For circuits to operate properly, the charging energy should be much greater than the thermal fluctuations. At 373 K, the charging energy equals kBT for a capacitance of 2.5 aF. However simulations show that there is hardly any modulation of the current for a SET with CS = 2.5 aF at 373 K. It is necessary to have junction capacitances of about 0.1 aF before significant current modulation is achieved. Figure 3 shows a simulation of the current-voltage of a SET with junction capacitances of 1 aF and 0.1 aF and a modest voltage gain of 2. These capacitances are extremely small and correspond to islands only a few nanometers in size. It will be impossible to make the SETs much smaller than this because SETs or quantum dots that operate at room temperature will only be a few atoms wide. This means that there will not be much opportunity to scale room-temperature SETs smaller once they are fabricated.

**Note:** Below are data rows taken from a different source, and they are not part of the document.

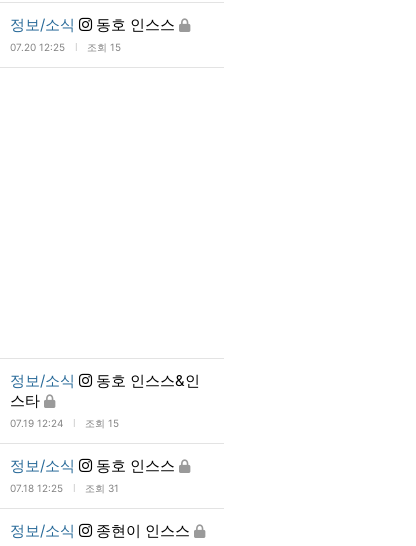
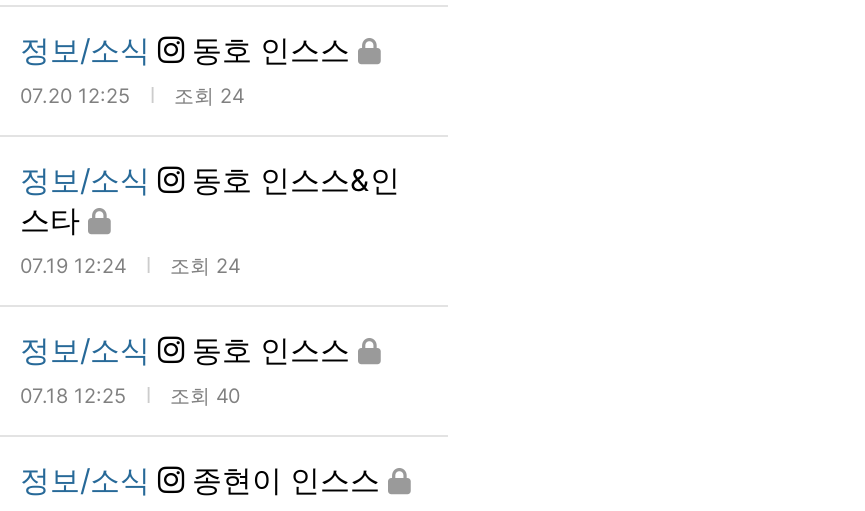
- 07.20 12:25 조회 15
+ 07.20 12:25 조회 24

- 07.19 12:24 조회 15
+ 07.19 12:24 조회 24

- 07.18 12:25 조회 31
+ 07.18 12:25 조회 40
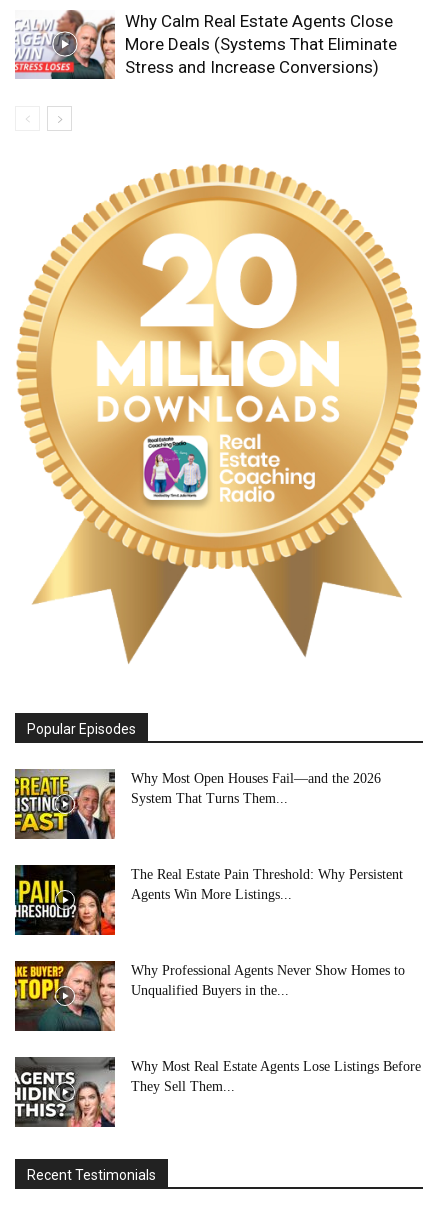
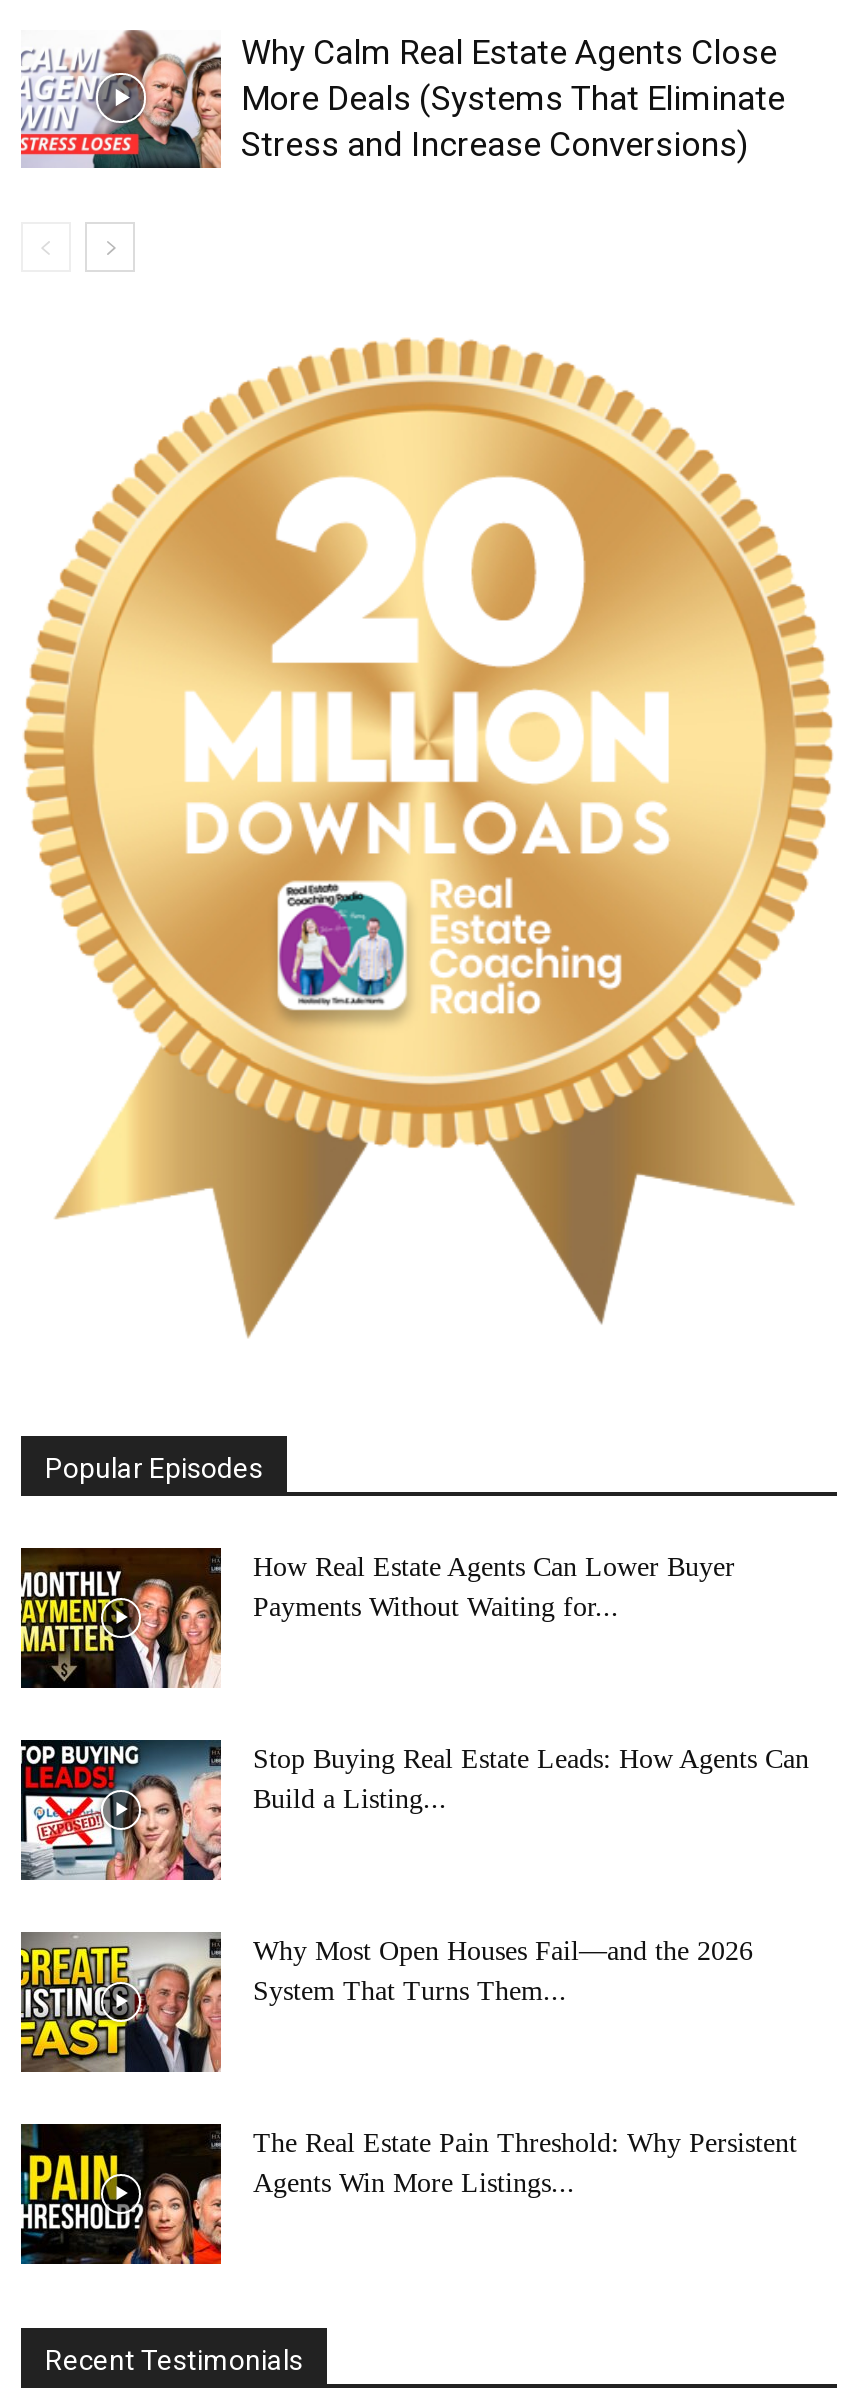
+ [image]
+ How Real Estate Agents Can Lower Buyer
+ Payments Without Waiting for...

+ [image]
+ Stop Buying Real Estate Leads: How Agents Can
+ Build a Listing...

moved down: [image] | Why Most Open Houses Fail—and the 2026 | System That Turns Them... | The Real Estate Pain Threshold: Why Persistent | Agents Win More Listings...

- [image]
- Why Professional Agents Never Show Homes to
- Unqualified Buyers in the...

- [image]
- Why Most Real Estate Agents Lose Listings Before
- They Sell Them...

The switching delay of a SET can be much longer than the RC delay explained above. This occurs at high temperatures where the current modulation of a SET decreases from the maximum low temperature value of approximately e/(RCS). This also occurs for multiple tunnel junctions where random offset charges reduce the current modulation to below the optimum value even at low temperature. In these cases, the minimum delay time is the inverse of the maximum frequency for which there is charge gain, f = DI/e.
5. Applications
LOGIC
SETs dissipate little power and can be fabricated in sizes ranging
down to a molecular scale. These characteristics make them potentially
useful for logic and memory circuits. It has been suggested that large-scale
integration of single-electron transistors could result in logic circuits
with a high device packing density. Recently a number of different logic
schemes using single-electron-tunneling transistors have been proposed.
[13]
In single-electron logic (SEL) proposed by Averin and Likharev, bits are represented by individual electrons. [14] SEL has an architecture similar to superconducting single flux quantum logic where individual magnetic flux quanta are manipulated. [15] A logic scheme where bits were represented by individual electrons was also proposed by Ancona. He proposed building circuits with a regular cellular structure with local connections as in cellular automata. [16] Tucker [17] and Yoshikawa et al. [18] suggested the use of single-electron transistors in an architecture very similar to CMOS. In this case the bits are represented by voltage levels. [19, 20] The use of multiple tunnel junctions in place of individual single electron transistors in this sort of architecture has also been proposed. [21] Tougaw and Lent suggested that the electron configuration in a cluster of quantum dots could be used to encode the information. [22] The clusters of quantum dots are placed very close together but they are not electrically connected. The information passes from one cluster to the next via the Coulomb interaction between the electrons. Computation proceeds locally as in a cellular automata architecture. Korotkov proposed a similar computational scheme using clusters not connected by wires. [23] Unlike Tougaw and Lent, Korotkov suggested the use of an ac driving field so that the energy needed to drive the computation could be coupled into each of the clusters directly. Ohshima and Kiehl also proposed a SET logic scheme using an ac pump (tunneling phase logic). [24] In this scheme the information is not coded in the configuration of some charge on a cluster but it is coded in the relative phase between the ac pump and the periodic single-electron tunneling oscillations. Likharev and Korotkov also proposed reversible logic elements [25] where the amount of energy dissipated per switching event could be much less than kBT. There have also been several suggestions to use single-electron tunneling transistors to build neural nets. Goossens et al. suggested exploiting the periodic transfer characteristics of a SET transistor to build neural nets [26] while the quantum neuromorphic networks of Bandyopadhyay et al. [27] function more like a traditional Hopfield machine.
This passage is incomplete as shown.